What is a meaning of "p-value F" from Friedman test? I'm a new R user and had just tried running friedman on non-normal and heteroscedastic data on seagrass.  I am testing whether biomass is significantly different between sites across years.  R (friedman function from agricolae package) returned result like this:
Friedman's Test
===============
Adjusted for ties
Value: 0.01333333
Pvalue chisq : 0.9080726
F value : 0.01316678
Pvalue F: 0.9086942 0.9087002

Alpha     : 0.05
t-Student : 1.990847
LSD       : 17.34995

Means with the same letter are not significantly different.
GroupTreatment and Sum of the ranks
a   1   119 
a   2   118 

I know this means no significant difference given the p-value chisq.  But what does p-value F mean?  
 A: It seems the output is from the agricolae package using the method friedman.  The relevant lines for computing the two statistics in that function are:
T1.aj <- (m[2] - 1) * (t(s) %*% s - m[1] * C1)/(A1 - C1)
T2.aj <- (m[1] - 1) * T1.aj/(m[1] * (m[2] - 1) - T1.aj)

Comparing this with the formula in chl's answer, you'll notice that T2.adj ("F value") corresponds to $F_{obs}$ and T1.adj ("Value") to $F_r$.
A: I generally used friedman.test() which doesn't return any F statistic.

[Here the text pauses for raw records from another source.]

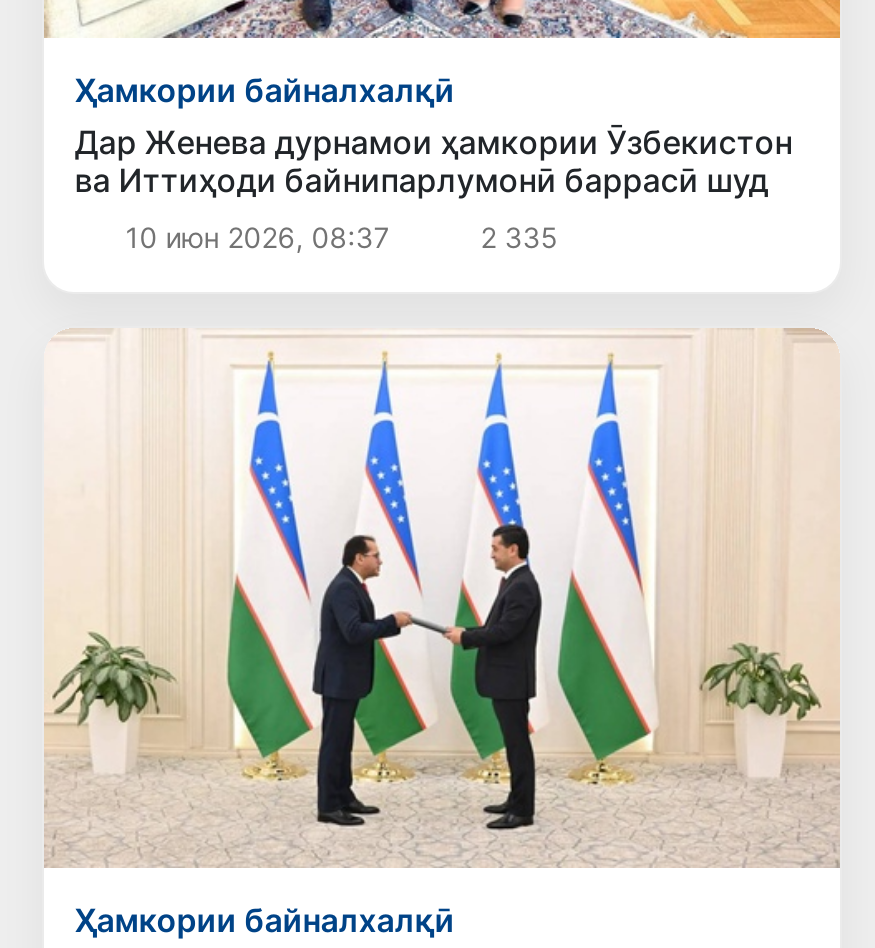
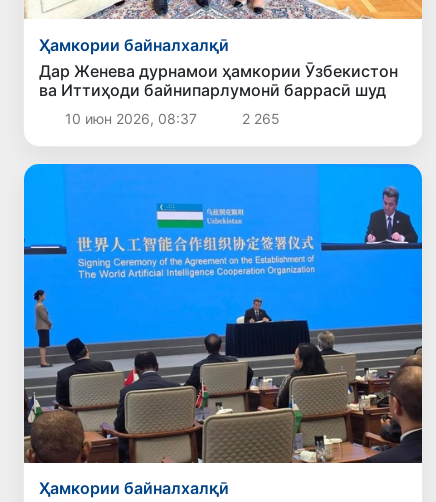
- 2 335
+ 2 265

- [image]
+ [image]
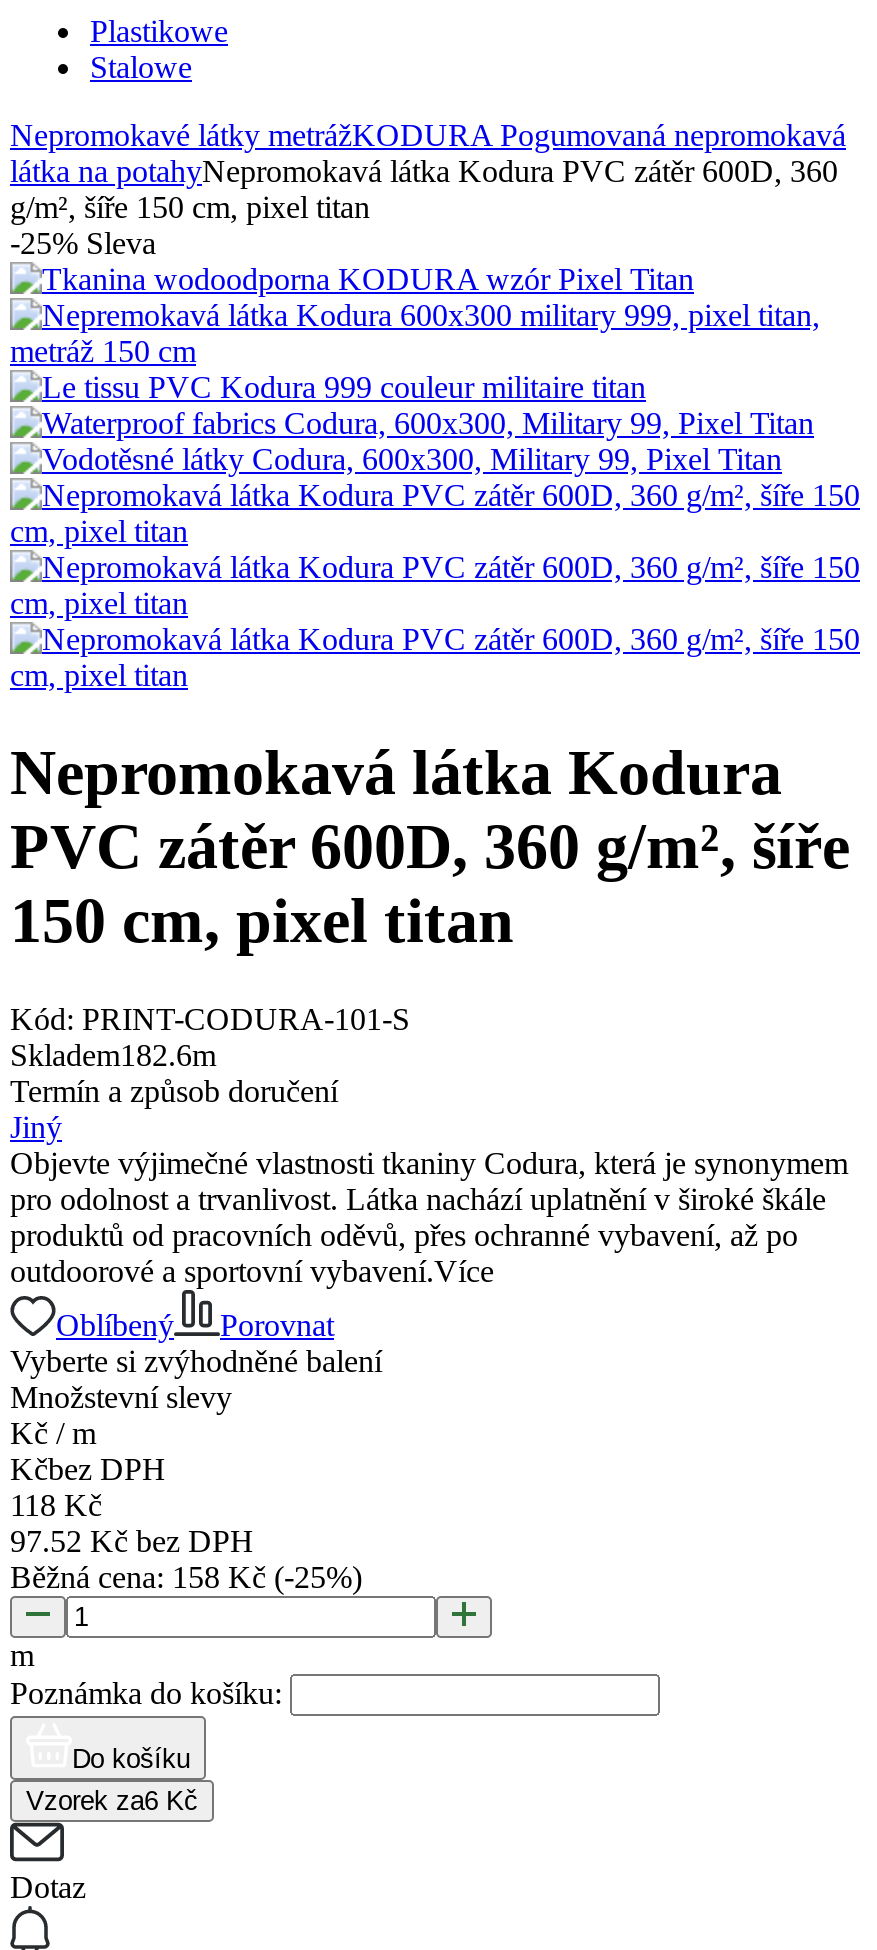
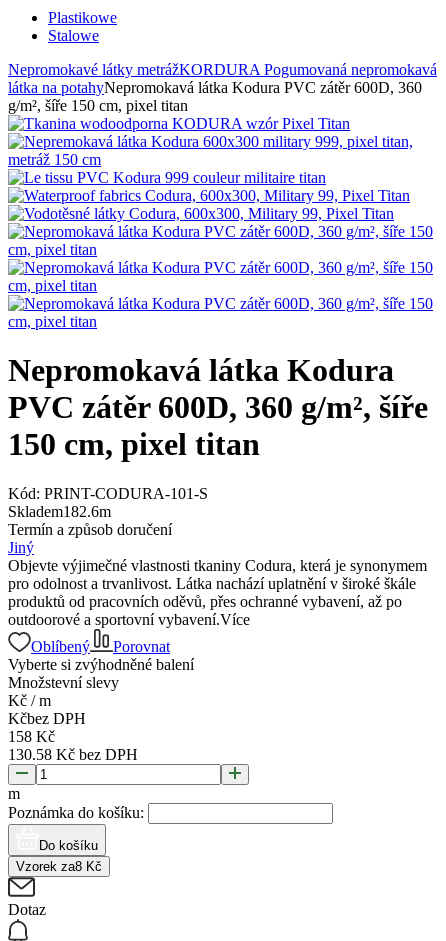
- Nepromokavé látky metrážKODURA Pogumovaná nepromokavá
+ Nepromokavé látky metrážKORDURA Pogumovaná nepromokavá

- -25% Sleva

- 118 Kč
- 97.52 Kč bez DPH
- Běžná cena: 158 Kč (-25%)
+ 158 Kč
+ 130.58 Kč bez DPH

- Vzorek za6 Kč
+ Vzorek za8 Kč
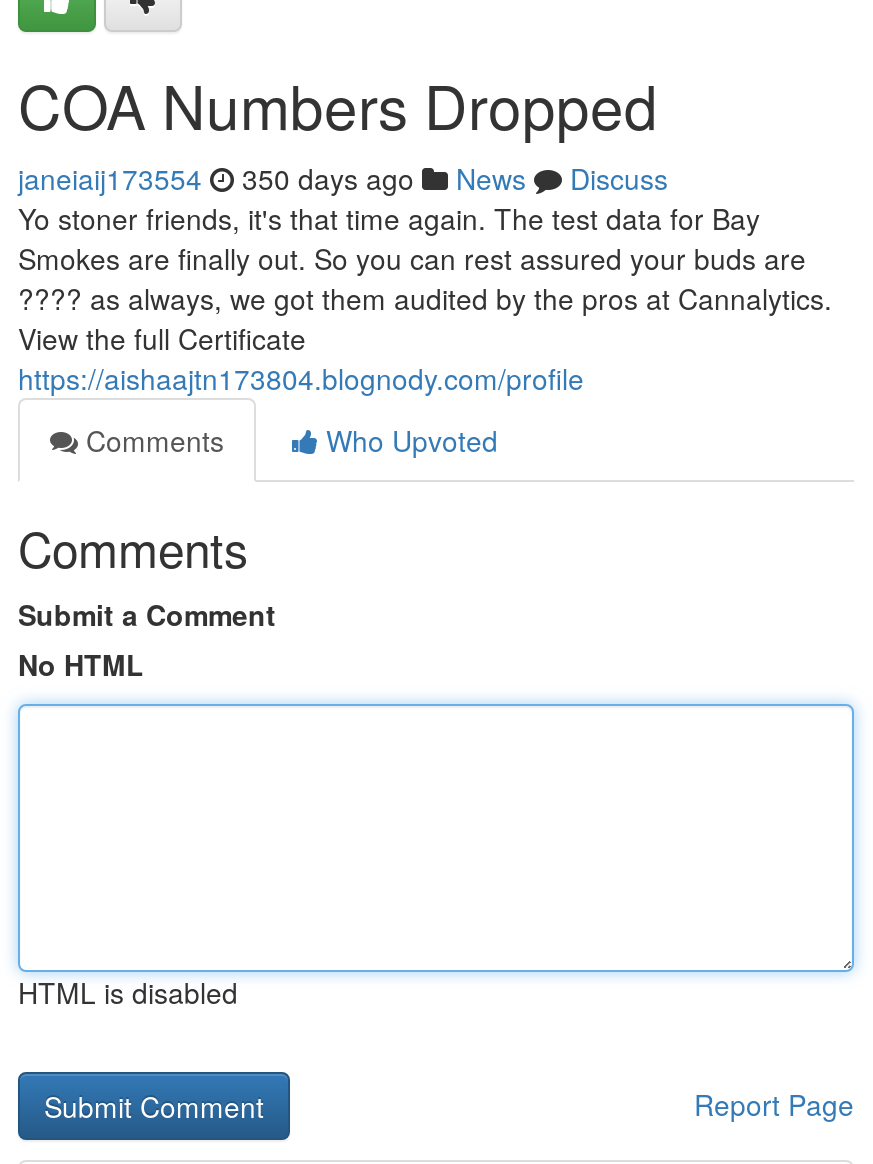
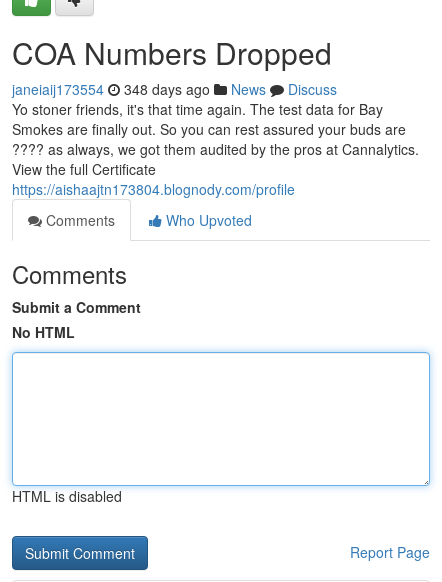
- janeiaij173554 350 days ago News Discuss
+ janeiaij173554 348 days ago News Discuss
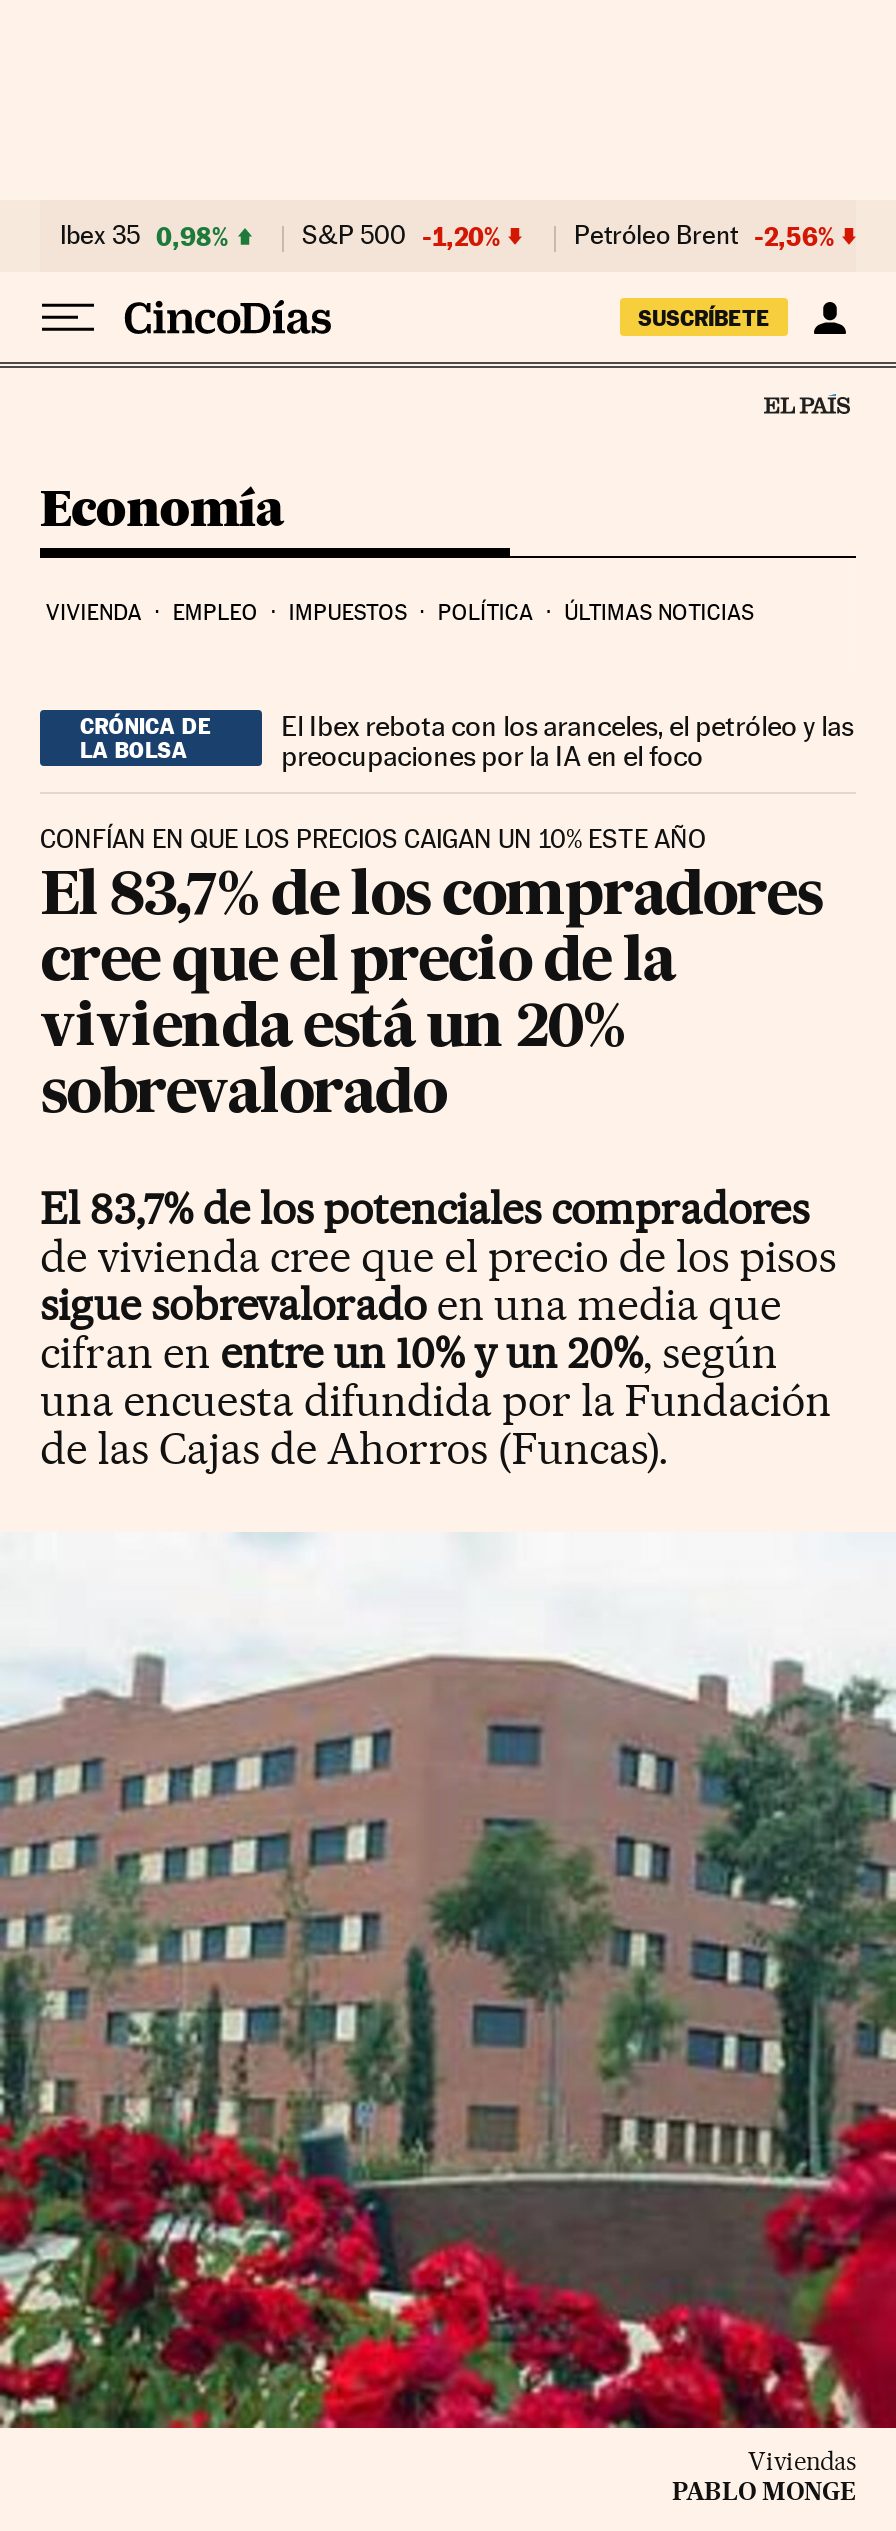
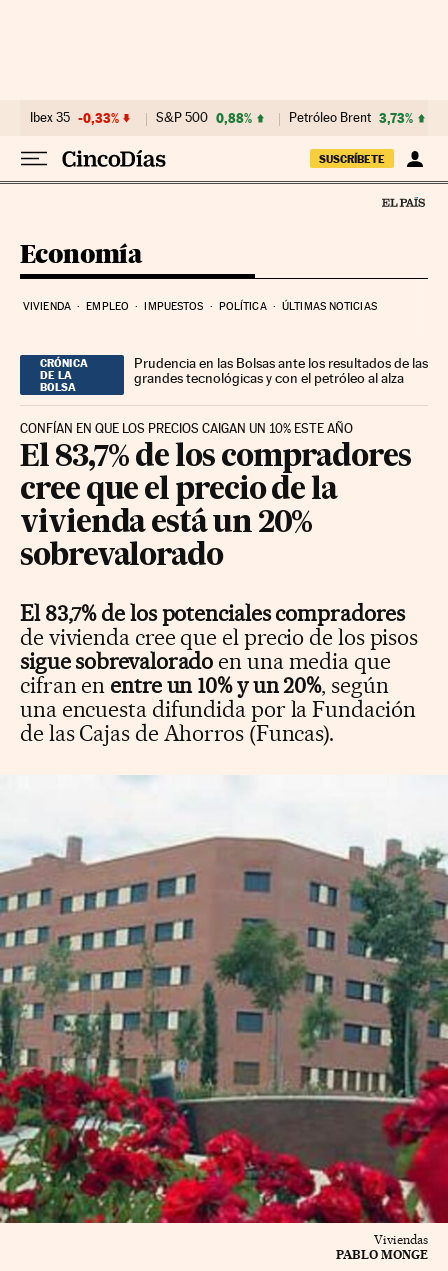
- Ibex 35 0,98%
+ Ibex 35 -0,33%

- S&P 500 -1,20%
+ S&P 500 0,88%

- Petróleo Brent -2,56%
+ Petróleo Brent 3,73%

- El Ibex rebota con los aranceles, el petróleo y las
- preocupaciones por la IA en el foco
+ Prudencia en las Bolsas ante los resultados de las
+ grandes tecnológicas y con el petróleo al alza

If you consider that you have $b$ blocks, for which you assigned ranks to observations belonging to each of them, and that you sum these ranks for each of your $a$ groups (let denote them sum $R_i$), then the Friedman statistic is defined as 
$$
F_r=\frac{12}{ba(a+1)}\sum_{i=1}^aR_i^2-3b(a+1)
$$
and follows a $\chi^2(a-1)$, for $a$ and $b$ sufficiently large. Quoting Zar (Biostatistical Analysis, 4th ed., pp. 263-264), this approximation is conservative (hence, test has low power) and we can use an F-test, with
$$
F_{\text{obs}}=\frac{(b-1)F_r}{b(a-1)-F_r}
$$ 
which is to be compared to an F distribution with $a-1$ and $(a-1)(b-1$) degrees of freedom.
A: Probably $p_F$ refers to the F-statistic developed by Iman and Davenport? They showed that Friedman’s $\chi^2$ is undesirably conservative and derived a "better" statistic 
$F_F=\frac{(N-1)\chi^2_F}{N(k-1)-\chi^2_F}$
which is distributed according to the F-distributionwith k−1 and (k−1)(N−1) degrees of freedom. 
References: 
Demsar, J. (2006). Statistical Comparisons of Classifiers over Multiple Data Sets. Journal of Machine Learning Research, 7, p. 11.
Iman, R. L.  and Davenport,J. M. Approximations of the critical region of the Friedman statistic. Communications in Statistics, pages 571–595, 1980.